Synaptic plasticity underlying vocal learning

声音学习的突触可塑性

• 批准号: 8203108
• 负责人: Mark Nathaniel Miller
• 金额: $ 5.13万
• 依托单位: UNIVERSITY OF CALIFORNIA, SAN FRANCISCO
• 依托单位国家: 美国
• 财政年份: 2011
• 资助国家: 美国
• 起止时间: 2011-08-01 至 2014-07-31
• 项目状态: 已结题
• 来源: https://reporter.nih.gov/project-details/8203108
• 关键词: Accounting; Acoustics; Action Potentials; Acute; Adaptive Behaviors; Address; Adolescence; Adolescent; Adult; Animals; Automobile Driving; Behavior; Birds; Brain; Cell Nucleus; Chronic; Complex; Cues; Data; Disease; Electrophysiology (science); Environment; Frequencies; Functional disorder; Hippocampus (Brain); In Vitro; Interneurons; Learning; Measures; Modeling; Motor; Motor Neurons; Movement Disorders; Nature; Neocortex; Nervous system structure; Neurons; Organism; Pattern; Performance; Production; Property; Prosencephalon; Role; Sensory; Shapes; Slice; Songbirds; Structure; Synapses; Synaptic plasticity; Whole-Cell Recordings; awake; bird song; in vitro activity; in vivo; insight; male; motor control; motor learning; nervous system disorder; neural circuit; programs; relating to nervous system; reproductive success; research study; response; transmission process; vocal learning; vocalization

DESCRIPTION (provided by applicant): Sensorimotor learning allows organisms to interact adaptively with their environment, yet a detailed description of how sensory input modifies motor circuitry during learning has not been developed.

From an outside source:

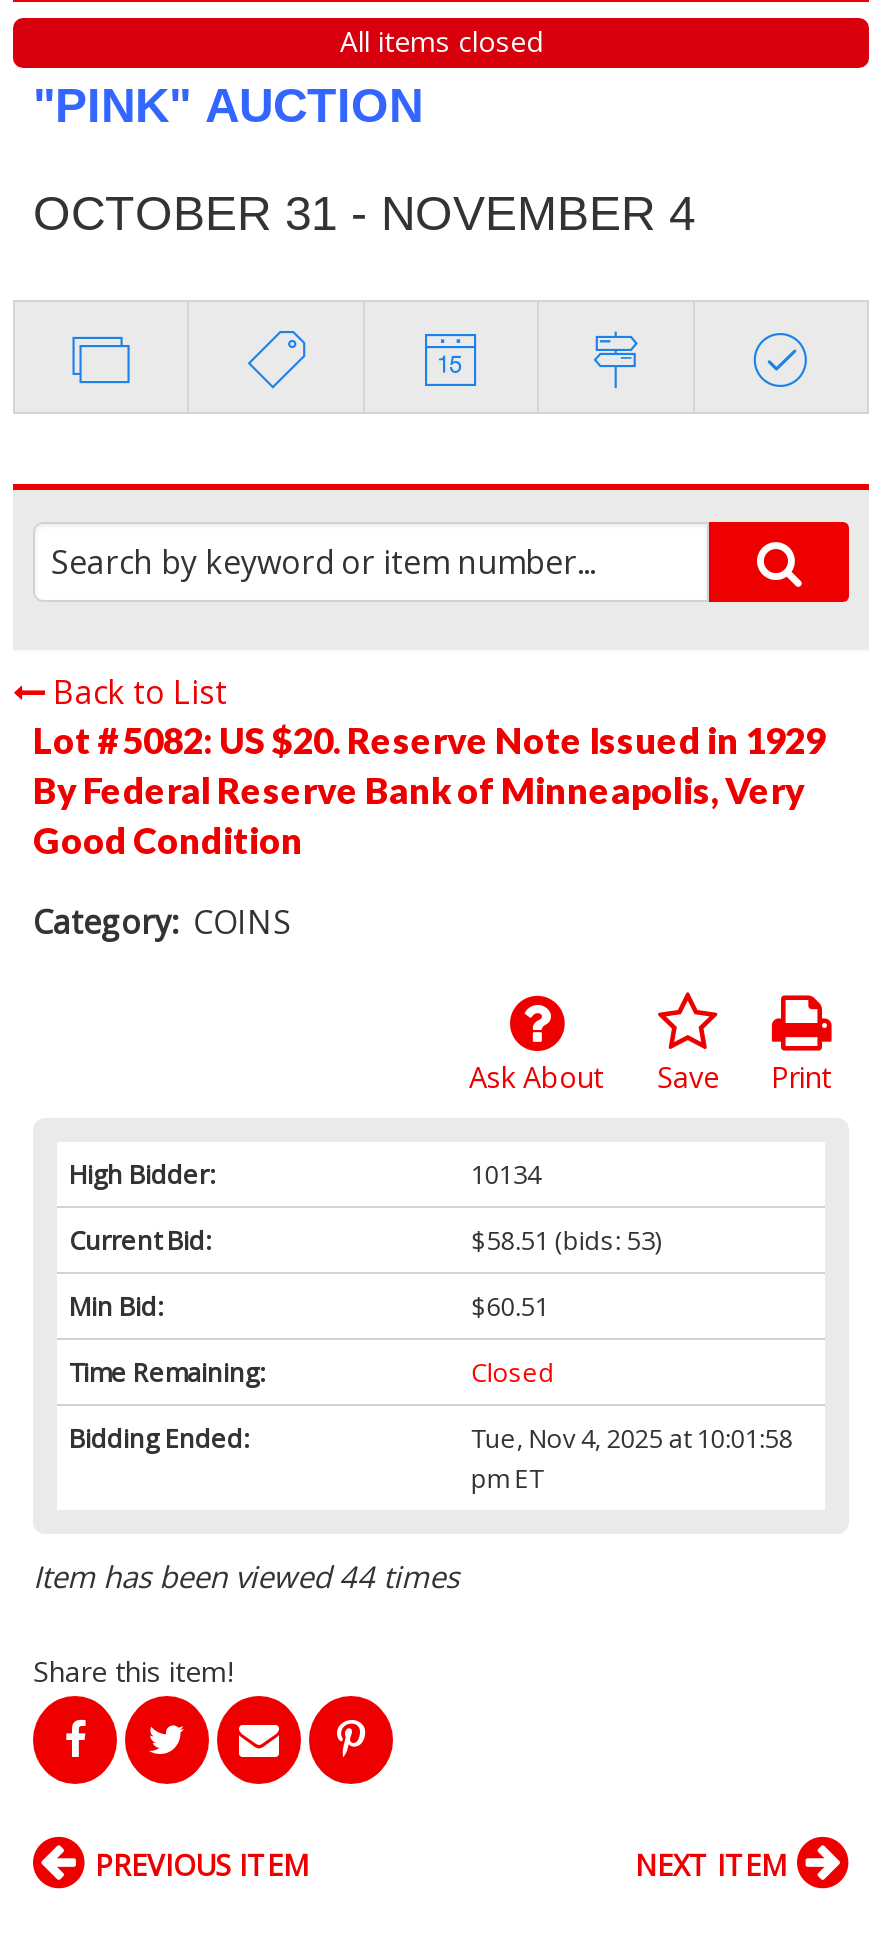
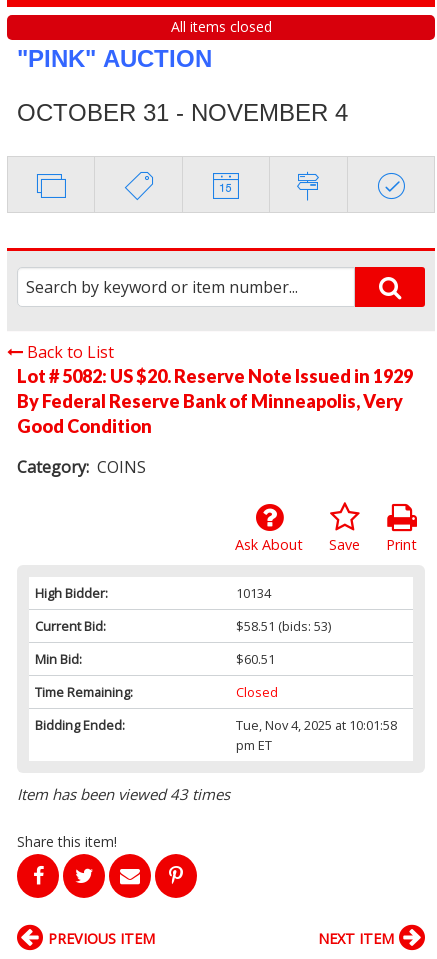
- Item has been viewed 44 times
+ Item has been viewed 43 times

Since many movement disorders involve dysfunction of motor planning and disruption of learned motor programs, understanding how motor programs are instantiated in motor circuits during learning is essential. Vocal learning in songbirds is a particularly tractable model of sensorimotor learning since birdsong is an ethological and readily quantifiable behavior, and because the neuroanatomical substrates of song production are identified and accessible. Song learning entails the convergence of juvenile song toward a tutor song, and although changes in song are associated with changes in premotor nuclei, the synaptic and cellular plasticity mechanisms underlying song learning remain unknown. This proposal describes experiments that will combine a form of rapid song learning with chronic in vivo electrophysiology in behaving animals to identify patterns of premotor activity that accompany changes in song, and utilize in vitro whole-cell recording and minimal stimulation to identify the synaptic loci and mechanisms of this plasticity. Results from these experiments will provide an integrated and comprehensive account of vocal motor learning, from synaptic plasticity to changes in circuit dynamics to altered vocal behavior, and thereby give broad insight into how the nervous system learns adaptive and complex behaviors. PUBLIC HEALTH RELEVANCE: The experiments in this proposal will elucidate the detailed changes in brain circuitry that underlie learning of a complex motor task. Many neurological disorders involve dysfunction of brain circuits that control motor behavior, and understanding how motor behavior is encoded by neurons in motor circuits would provide important insight into how these circuits produce disrupted behaviors in disease states.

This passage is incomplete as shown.